The ptable_heatmap_mace.py
python script of the QMOFAnalyzer, this Python class is designed for analyzing MOF structures, calculating energy errors and plot various graphics that are included in the MACE-MP-0 paper. It also can extract the outlier and inlier structures for which MACE-MP-0 on QMOF.
- Figures 1: Figure 1a-c; Comparison between the PBE energy per atom with MACE-MP-0b predictions for the different model sizes; (a) large, (b) medium, and (c) small; on the entire QMOF database, 20,375 structures. The blue zone represents the range within 3 standard deviations of the mean absolute error distribution. Structures outside this zone, is only about 2% of the dataset, indicated in the legend.
The mean absolute error (MAE) and root mean square error (RMSE) difference between the large and small model are 10 meV/atom.
The smaller model could thus be used for high-throughput computation for large systems, the ratio size of the model and performance being in favor of the small model. - Figure 2: Figure 2a-c; Element-wise MAE for the predictions of the MACE-MP-0b models; (a) large, (b) medium, and (c) small; compared to PBE energies on the QMOF database. This Figure is similar to Figure 4b of the article with an improved color scale (difficult to analyze in the original article) in addition of putting the given values in the bottom for a better comparison. I also added a script for better reproducibility. Overall the error results between the three models are very similar.
Figure 2d shows the difference in element-wise MAE between the small and large models. Blue indicate elements better predicted by the small model, respectively red for the large model. The large model exhibit better, or almost similar, performance for almost all elements, except for Technetium, which is rarely used in MOF chemistry. - Figure 3: Figure 3a-c; MAE per atom as a function of atomic density for the MACE-MP-0b models; (a) large, (b) medium, and (c) small; compared to PBE energies. Figure also similar to Figure 43b of your paper but with improved visualization compared to Figure 43b in and enabling comparison among models.
Figure 3d-f; focus on the inlier structures within the blue zone from Figure 1a-c.
Figure 3g-i; focus on the outlier structures outside the blue zone. - Figure 4: Figure 4a-c; Histograms of the oxidation states of metal secondary building units (SBUs) for 50 MOF in the outliers of Figure 1a-c, for the (a) large, (b) medium, and (c) small models, calculated using the element-based parameters of O'Keeffe et al.
The models exhibit similar distributions of metal SBUs and oxidation states, with a high density for Gd(3+) and rare metals such as V, Mo, and Co, consistent with Figure 2 in the article. The errors for Cu(+), Cu(2+), and Zn(2+) are mainly due to the high number of MOF with such metal oxidation states in MOF chemistry. - Figure 5: Figure 5a-b;
Histograms of the averaged MAE per atom across crystal systems for the MOF outliers found in Figure 1a-c, categorized by model size: (a) large, (b) medium, and (c) small.
These figures show that the highest outliers have predominantly orthorhombic, triclinic, and tetragonal crystal cells. The error on the large model appears more uniform across crystal systems, compared to the small and medium ones, suggesting that the errors may mainly only come from the chemistry and the PBE data.

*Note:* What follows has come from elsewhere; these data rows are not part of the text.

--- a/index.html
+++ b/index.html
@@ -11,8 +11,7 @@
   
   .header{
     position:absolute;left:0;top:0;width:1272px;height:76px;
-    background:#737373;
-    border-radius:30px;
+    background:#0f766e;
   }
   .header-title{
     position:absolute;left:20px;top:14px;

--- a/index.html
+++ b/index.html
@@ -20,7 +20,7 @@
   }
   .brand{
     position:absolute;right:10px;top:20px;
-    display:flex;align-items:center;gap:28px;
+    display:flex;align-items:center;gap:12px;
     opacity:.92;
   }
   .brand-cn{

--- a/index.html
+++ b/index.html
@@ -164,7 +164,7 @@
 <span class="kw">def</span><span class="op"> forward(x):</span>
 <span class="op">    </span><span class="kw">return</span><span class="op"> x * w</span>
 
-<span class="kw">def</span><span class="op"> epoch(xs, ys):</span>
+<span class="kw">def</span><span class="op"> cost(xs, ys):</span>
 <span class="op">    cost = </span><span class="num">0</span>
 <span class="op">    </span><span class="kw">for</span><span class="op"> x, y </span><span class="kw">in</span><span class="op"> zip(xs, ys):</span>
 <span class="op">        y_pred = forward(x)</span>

- Energy Error Computation: Calculate per-atom energy differences between various models, such as
pbe_energy
and `macemp0b_large". - MAE Analysis: Compute element-wise MAE values.
- Data Visualization: Generate a series of plots, including:
- Scatter plots of PBE energy vs. model energy.
- Heatmaps of element-wise energy errors across the periodic table.
- Histograms of energy errors as a function of different properties like crystral systems and band gap.